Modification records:
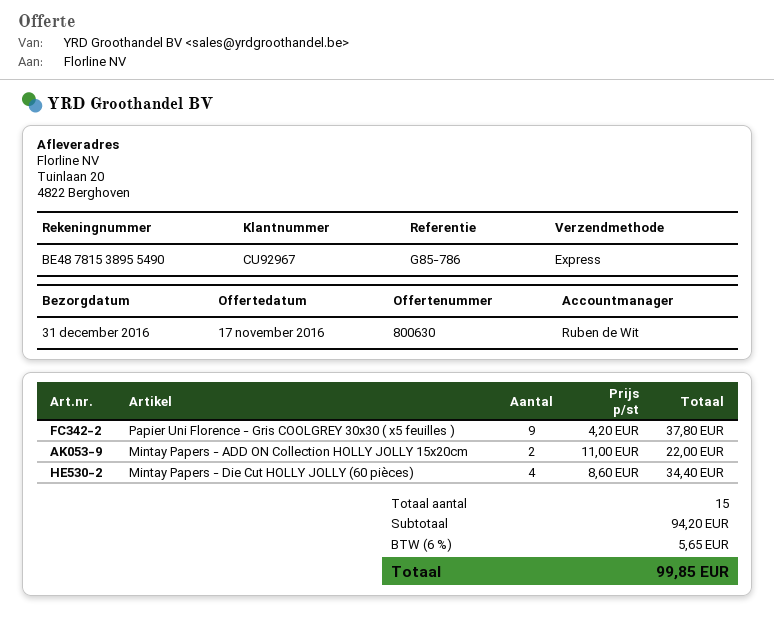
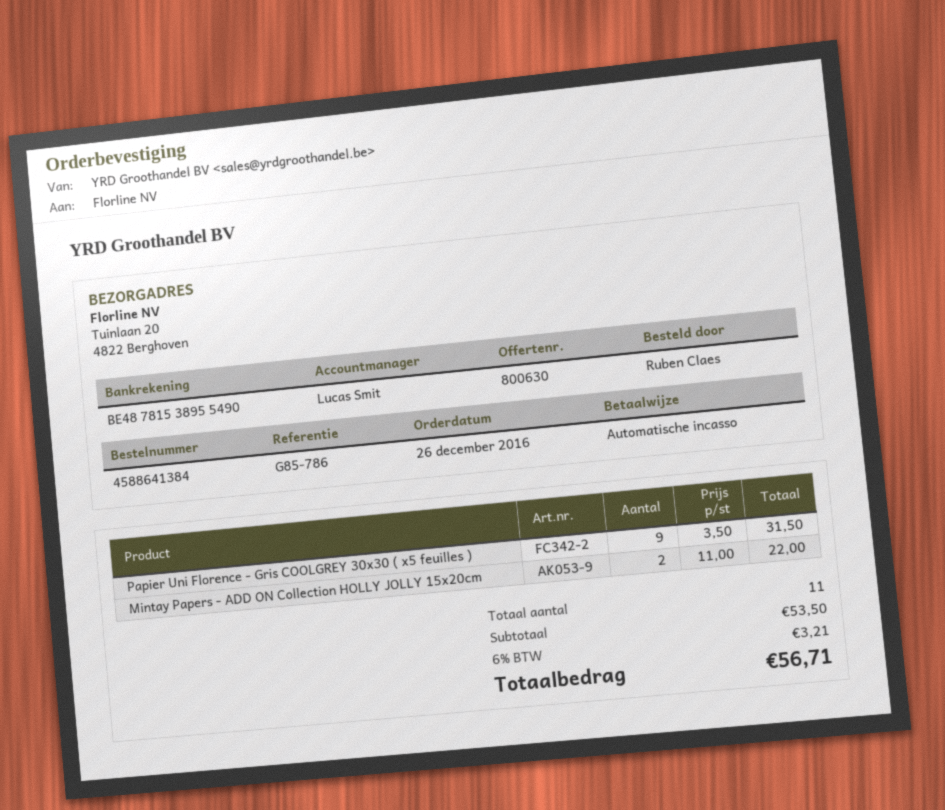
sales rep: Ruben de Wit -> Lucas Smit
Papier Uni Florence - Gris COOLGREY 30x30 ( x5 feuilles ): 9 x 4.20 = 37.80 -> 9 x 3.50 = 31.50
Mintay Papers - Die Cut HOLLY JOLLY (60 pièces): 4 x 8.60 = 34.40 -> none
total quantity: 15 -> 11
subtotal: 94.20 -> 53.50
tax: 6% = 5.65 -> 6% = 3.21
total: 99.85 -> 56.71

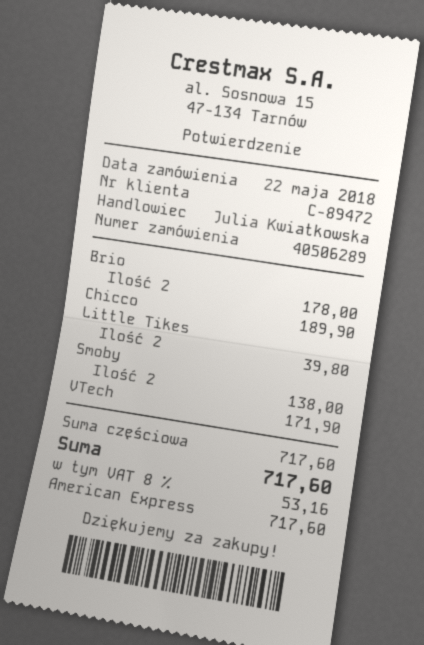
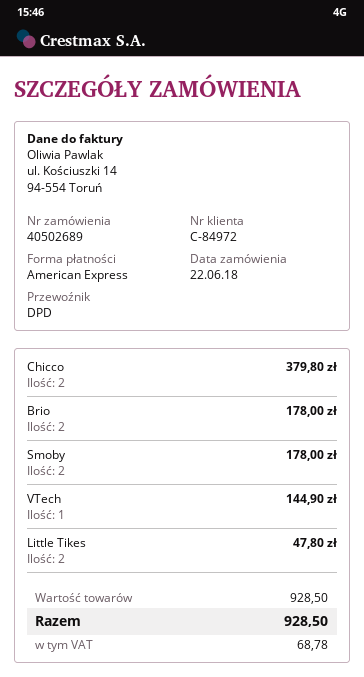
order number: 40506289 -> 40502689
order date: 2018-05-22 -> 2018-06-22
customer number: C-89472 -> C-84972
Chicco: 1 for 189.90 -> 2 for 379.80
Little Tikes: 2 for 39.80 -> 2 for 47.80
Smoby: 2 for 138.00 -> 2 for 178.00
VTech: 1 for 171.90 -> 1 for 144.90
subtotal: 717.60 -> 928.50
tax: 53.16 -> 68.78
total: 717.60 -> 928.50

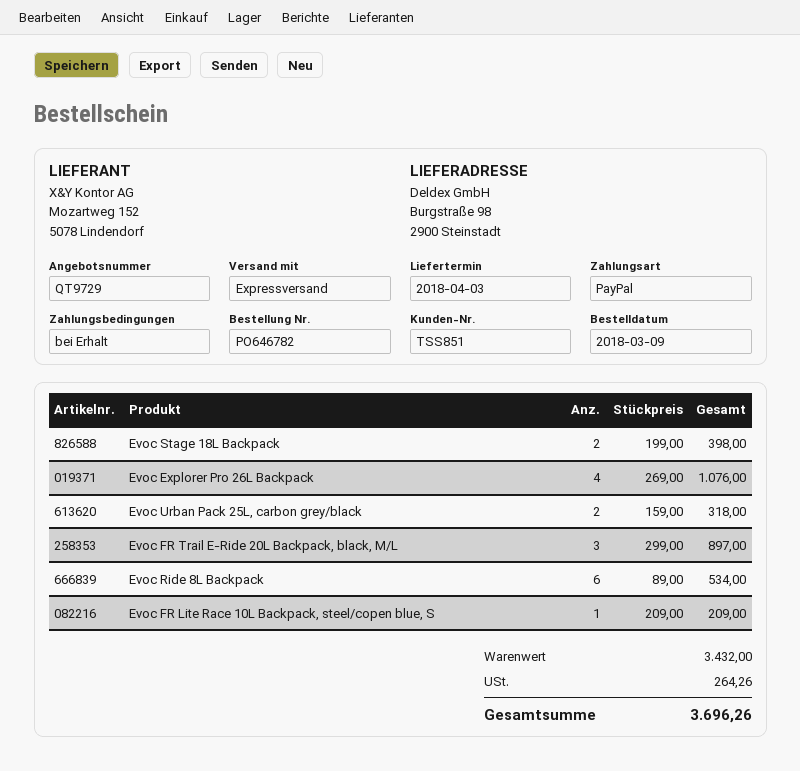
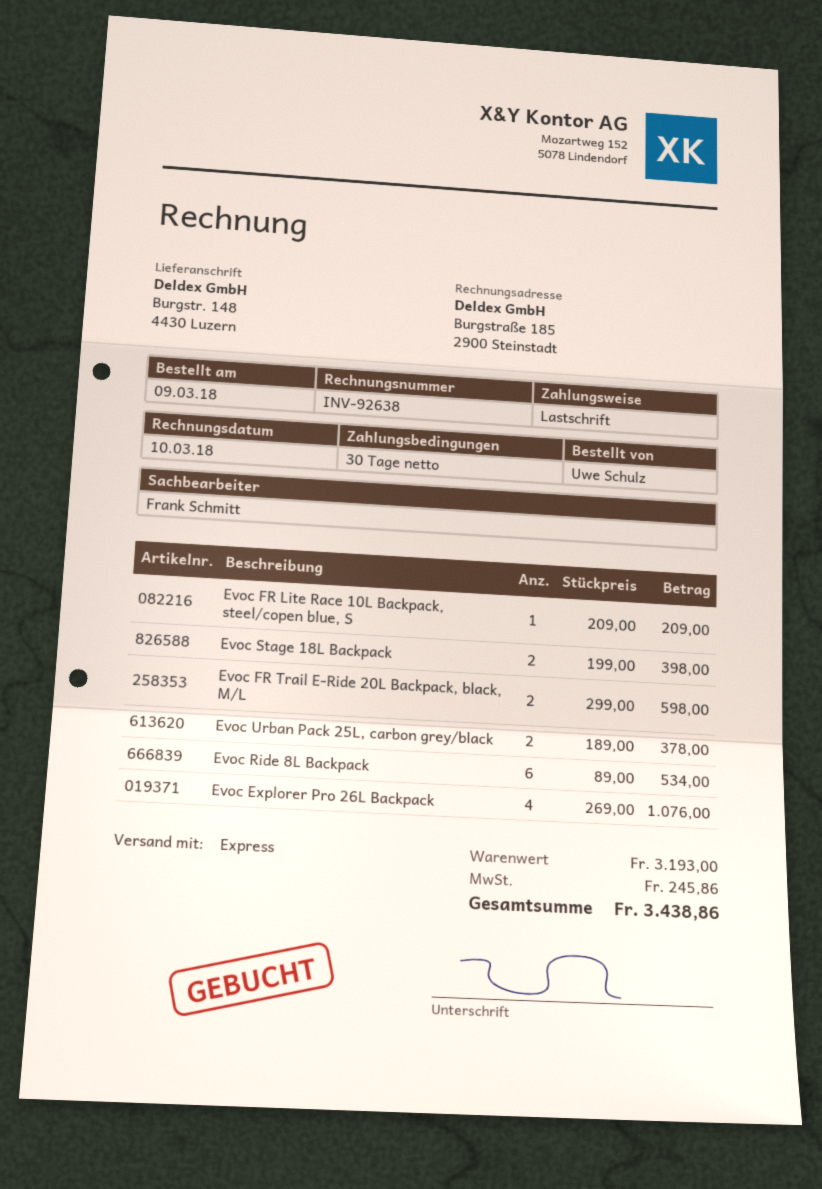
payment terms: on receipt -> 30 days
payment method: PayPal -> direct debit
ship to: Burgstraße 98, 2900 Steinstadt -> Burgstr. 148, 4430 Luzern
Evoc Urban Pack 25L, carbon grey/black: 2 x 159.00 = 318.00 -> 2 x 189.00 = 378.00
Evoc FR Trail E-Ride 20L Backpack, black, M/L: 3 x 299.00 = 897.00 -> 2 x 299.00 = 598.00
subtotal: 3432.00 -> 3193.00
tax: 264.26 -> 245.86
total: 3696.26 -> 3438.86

- **WHAT THE TASK REQUIRES**: Print only the lines running from the one with "payment terms: on receipt -> 30 days" to the final line of the data above, each exactly as it appears.

- **EXERCISE SOLUTION**:
payment terms: on receipt -> 30 days
payment method: PayPal -> direct debit
ship to: Burgstraße 98, 2900 Steinstadt -> Burgstr. 148, 4430 Luzern
Evoc Urban Pack 25L, carbon grey/black: 2 x 159.00 = 318.00 -> 2 x 189.00 = 378.00
Evoc FR Trail E-Ride 20L Backpack, black, M/L: 3 x 299.00 = 897.00 -> 2 x 299.00 = 598.00
subtotal: 3432.00 -> 3193.00
tax: 264.26 -> 245.86
total: 3696.26 -> 3438.86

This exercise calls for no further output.